NOI SOTTO LE BOMBE
Roma, 30 giugno 2017. Il programma di lavoro per oggi prevede le news di pandoratv.it e un’intervista sul Donbass, l’est dell’Ucraina ancora sotto le bombe. Prima di uscire preparo, come di prassi, alcune domande, di stampo politico, anche se già intuisco che intervistare Anna Tuv e Viktoriya Shylova potrebbe essere un’esperienza dal segno indelebile.
Anna aveva 31 anni quando sulla sua casa si è abbattuta una bomba di 152 millimetri. Poco prima un drone ucraino aveva sorvolato l’abitazione. I bambini stavano giocando in giardino. Era il pomeriggio del 26 maggio del 2015. La vita della figlia Katya si è fermata a 11 anni, tra le urla del fratello Zakhar, che a 3 anni ha perso anche il papà, Yura. Ad Anna, protetta dal marito che, morendo, si è gettato su di lei, in quell’istante è rimasta Milana, venuta al mondo da due settimane, insieme ai traumi di Zakhar, segnato nel corpo e nella mente. Il corpo di Yura non c’era più: brandelli di carne, le braccia da una parte, le gambe da un’altra, gli organi interni distrutti. Il braccio destro di Anna fu ritrovato in strada. Ora una protesi è stata costruita per lei, qui in Italia. Zackar non riesce più a parlare, né a dimenticare, vive nella morte.
L’appuntamento è all’Hotel Il Quirinale. Senza neanche un’introduzione Anna e Viktoria, insieme a Marinella Mondaini che per noi traduce, mettono sul tavolo, una dietro l’altra, foto di bambini, tutti morti. Hanno fretta di raccontare, di gridare in faccia al mondo la verità nascosta dal mainstream media. Secondo i dati della rivista tedesca Frankfurter Allegemeine Zeitung, nel Donbass sono morte circa 50mila persone. Solo a Donetsk, sul Viale degli Angeli sono seppelliti 63 bambini. Decine di migliaia le abitazioni distrutte, una catastrofe umanitaria, un genocidio tra fratelli. Le azioni criminali dei battaglioni ucraini Azov, Tornado, Aidar, che si ispirano al nazismo hitleriano, sono state documentate anche da Amnesty International e Human Rights Watch. Questa volta inascoltate. Sulla popolazione sono cadute bombe a grappolo, bandite dalla Convenzione di Ginevra.
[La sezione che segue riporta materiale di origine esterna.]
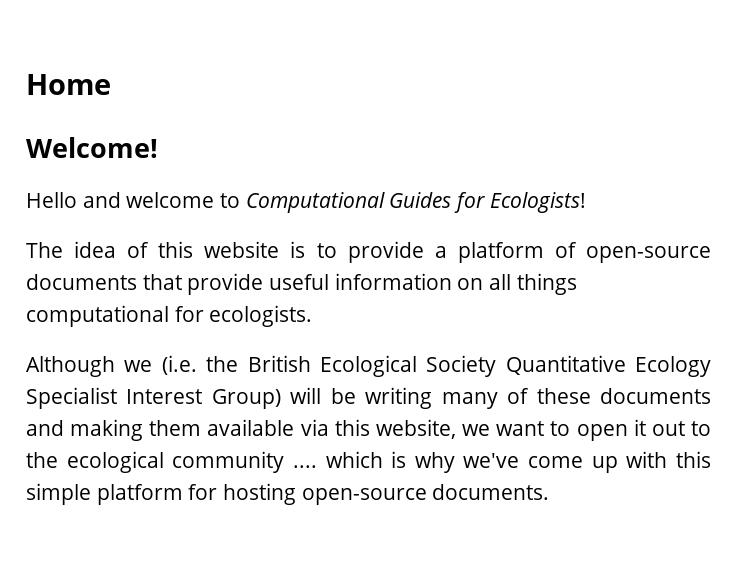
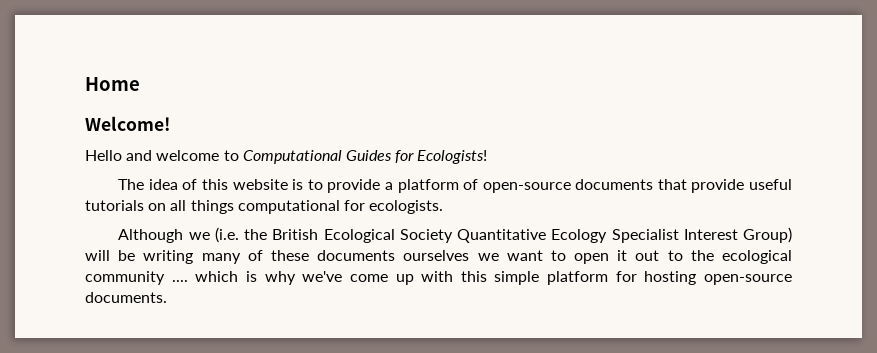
[334,273,452,290] information -> [85,200,144,211] tutorials
[26,419,456,441] and making them available via this website, -> [403,250,470,261] ourselves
Il 20% delle infrastrutture sono annientate: tra queste, anche gli ospedali. I bambini vanno a scuola nei sotterranei. Dal 2014 Viktoriya è Presidente del movimento ucraino contro la guerra ‘AntiVoyna’. E’ di Kiev. Al suo ritorno non può prevedere cosa la aspetterà. Il regime di Poroshenko vuole entrare nella NATO, ma la popolazione è stanca, cerca la pace. Le domande non servono più. Viktoriya è un fiume in piena: tra le bombe, che continuano a cadere sulla popolazione, tra gli spari quotidiani lungo le vie, circa 300 bambini non si trovano più. L’obiettivo di Kiev è “liberare” il Donbass, la terra che coraggiosamente oggi gli abitanti chiamano Novorossija, da coloro che ci hanno sempre vissuto, non più fratelli, ma esseri che non sarebbero degni di vivere, “superflui” vengono definiti dagli alti ranghi dell’esercito ucraino.
“Guardate negli occhi dei bambini e pensate quale terribile crimine ha commesso il nostro governo, privando questi ragazzi di un tetto sopra la testa, e molti di loro anche dei genitori”. Con queste parole Viktoriya guarda la telecamera esprimendo tutta la sua rabbia: l’orrore di questa guerra ha superato ogni ferocia. Delle bestie, chiamate uomini, hanno violentato bambini di un anno di vita. Bombardano prendendo di mira le case con i bimbi. Viktoriya fa vedere i disegni dei bambini sopravvissuti: in alcuni, emblematici, le bombe hanno una bandiera, quella ucraina, mentre le case hanno i colori della Russia. I bambini sanno quello che l’Europa non vuole vedere. Danil, che frequenta la Scuola 65 Triumf di Gorlovka, scrive: “Quando bombardavano forte i miei genitori mi nascondevano nel bagno. Tutto il tempo facevo questa domanda a mia madre: ma se noi siamo cittadini ucraini allora perché il nostro esercito ucraino ci spara? Mia madre non ha ancora risposto a questa domanda”.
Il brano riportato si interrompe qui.